* **Your task**:
Reproduce the closing part of the entries exactly: the line with "Spool Stroke Limiter</span>" and all lines after it, ending with the last line, and nothing else.

* **Records to use**:

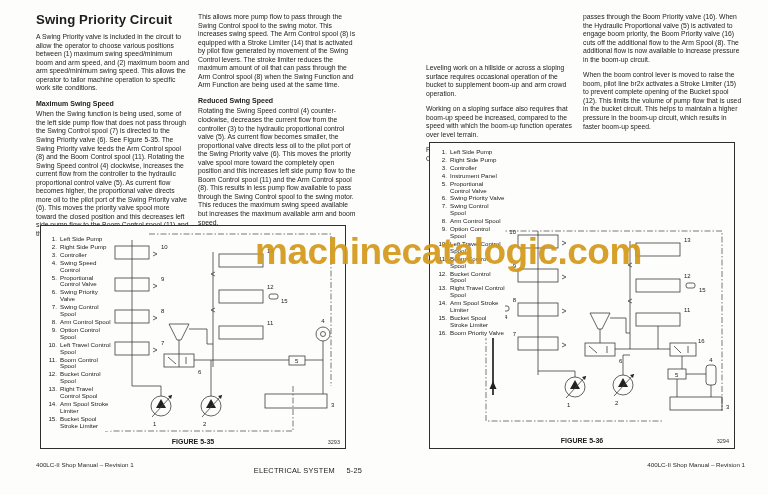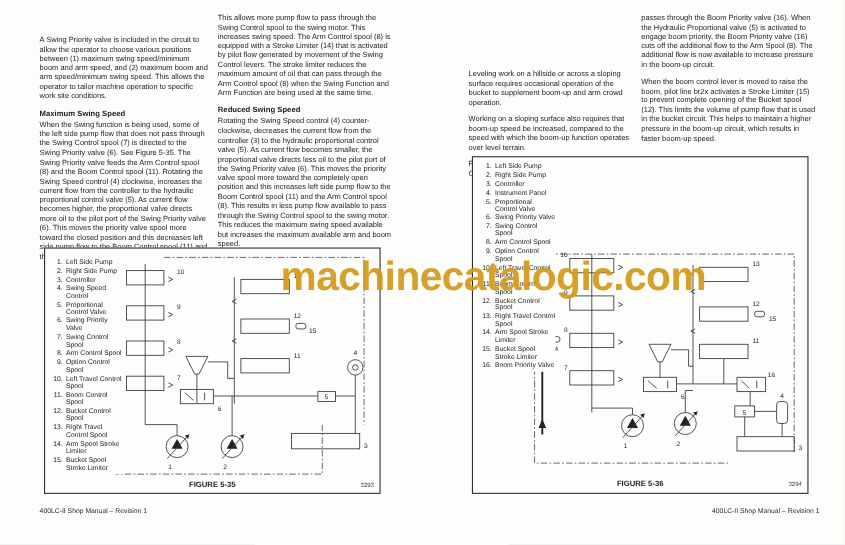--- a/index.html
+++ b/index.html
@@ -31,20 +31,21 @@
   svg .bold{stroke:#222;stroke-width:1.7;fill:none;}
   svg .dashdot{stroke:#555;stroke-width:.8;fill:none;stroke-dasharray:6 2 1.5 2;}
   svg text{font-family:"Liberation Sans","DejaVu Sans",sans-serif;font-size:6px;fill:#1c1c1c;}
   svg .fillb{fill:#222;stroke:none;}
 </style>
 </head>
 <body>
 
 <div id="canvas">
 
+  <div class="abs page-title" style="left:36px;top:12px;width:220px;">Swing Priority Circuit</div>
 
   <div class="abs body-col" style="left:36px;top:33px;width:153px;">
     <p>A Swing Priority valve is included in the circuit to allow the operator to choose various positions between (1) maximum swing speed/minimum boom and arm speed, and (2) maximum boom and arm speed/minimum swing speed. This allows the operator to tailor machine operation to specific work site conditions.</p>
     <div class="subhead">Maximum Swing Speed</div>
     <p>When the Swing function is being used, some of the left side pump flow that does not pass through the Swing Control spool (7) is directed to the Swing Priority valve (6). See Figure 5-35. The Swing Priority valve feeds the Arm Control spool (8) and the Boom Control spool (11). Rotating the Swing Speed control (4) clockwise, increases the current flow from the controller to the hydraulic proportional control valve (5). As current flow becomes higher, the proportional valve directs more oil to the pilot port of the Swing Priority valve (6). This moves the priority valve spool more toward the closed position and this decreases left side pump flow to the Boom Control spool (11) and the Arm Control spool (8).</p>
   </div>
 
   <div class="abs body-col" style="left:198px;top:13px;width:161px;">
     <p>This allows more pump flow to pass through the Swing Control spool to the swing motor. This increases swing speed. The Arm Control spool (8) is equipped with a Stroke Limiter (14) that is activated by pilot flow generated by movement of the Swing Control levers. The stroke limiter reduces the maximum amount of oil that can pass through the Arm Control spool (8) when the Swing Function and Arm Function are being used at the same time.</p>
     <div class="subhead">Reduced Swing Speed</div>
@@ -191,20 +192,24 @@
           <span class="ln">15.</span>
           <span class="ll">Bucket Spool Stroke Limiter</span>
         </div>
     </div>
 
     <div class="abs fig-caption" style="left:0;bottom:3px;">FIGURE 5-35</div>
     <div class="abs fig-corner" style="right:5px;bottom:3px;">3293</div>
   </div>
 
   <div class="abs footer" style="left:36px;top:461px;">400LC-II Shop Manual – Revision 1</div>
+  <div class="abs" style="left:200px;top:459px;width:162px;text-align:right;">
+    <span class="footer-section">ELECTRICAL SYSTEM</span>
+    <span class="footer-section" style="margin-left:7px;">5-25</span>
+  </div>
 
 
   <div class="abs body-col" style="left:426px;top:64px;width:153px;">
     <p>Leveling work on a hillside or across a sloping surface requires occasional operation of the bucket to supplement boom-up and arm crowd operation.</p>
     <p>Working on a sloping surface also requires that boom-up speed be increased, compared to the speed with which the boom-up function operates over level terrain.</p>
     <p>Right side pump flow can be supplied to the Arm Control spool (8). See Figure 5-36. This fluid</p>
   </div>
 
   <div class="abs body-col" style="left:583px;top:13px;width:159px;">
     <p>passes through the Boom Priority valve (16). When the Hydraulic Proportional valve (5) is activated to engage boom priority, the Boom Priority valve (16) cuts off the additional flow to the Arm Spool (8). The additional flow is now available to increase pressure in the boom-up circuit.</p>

* **Written solution**:
           <span class="ll">Bucket Spool Stroke Limiter</span>
         </div>
     </div>
 
     <div class="abs fig-caption" style="left:0;bottom:3px;">FIGURE 5-35</div>
     <div class="abs fig-corner" style="right:5px;bottom:3px;">3293</div>
   </div>
 
   <div class="abs footer" style="left:36px;top:461px;">400LC-II Shop Manual – Revision 1</div>
+  <div class="abs" style="left:200px;top:459px;width:162px;text-align:right;">
+    <span class="footer-section">ELECTRICAL SYSTEM</span>
+    <span class="footer-section" style="margin-left:7px;">5-25</span>
+  </div>
 
 
   <div class="abs body-col" style="left:426px;top:64px;width:153px;">
     <p>Leveling work on a hillside or across a sloping surface requires occasional operation of the bucket to supplement boom-up and arm crowd operation.</p>
     <p>Working on a sloping surface also requires that boom-up speed be increased, compared to the speed with which the boom-up function operates over level terrain.</p>
     <p>Right side pump flow can be supplied to the Arm Control spool (8). See Figure 5-36. This fluid</p>
   </div>
 
   <div class="abs body-col" style="left:583px;top:13px;width:159px;">
     <p>passes through the Boom Priority valve (16). When the Hydraulic Proportional valve (5) is activated to engage boom priority, the Boom Priority valve (16) cuts off the additional flow to the Arm Spool (8). The additional flow is now available to increase pressure in the boom-up circuit.</p>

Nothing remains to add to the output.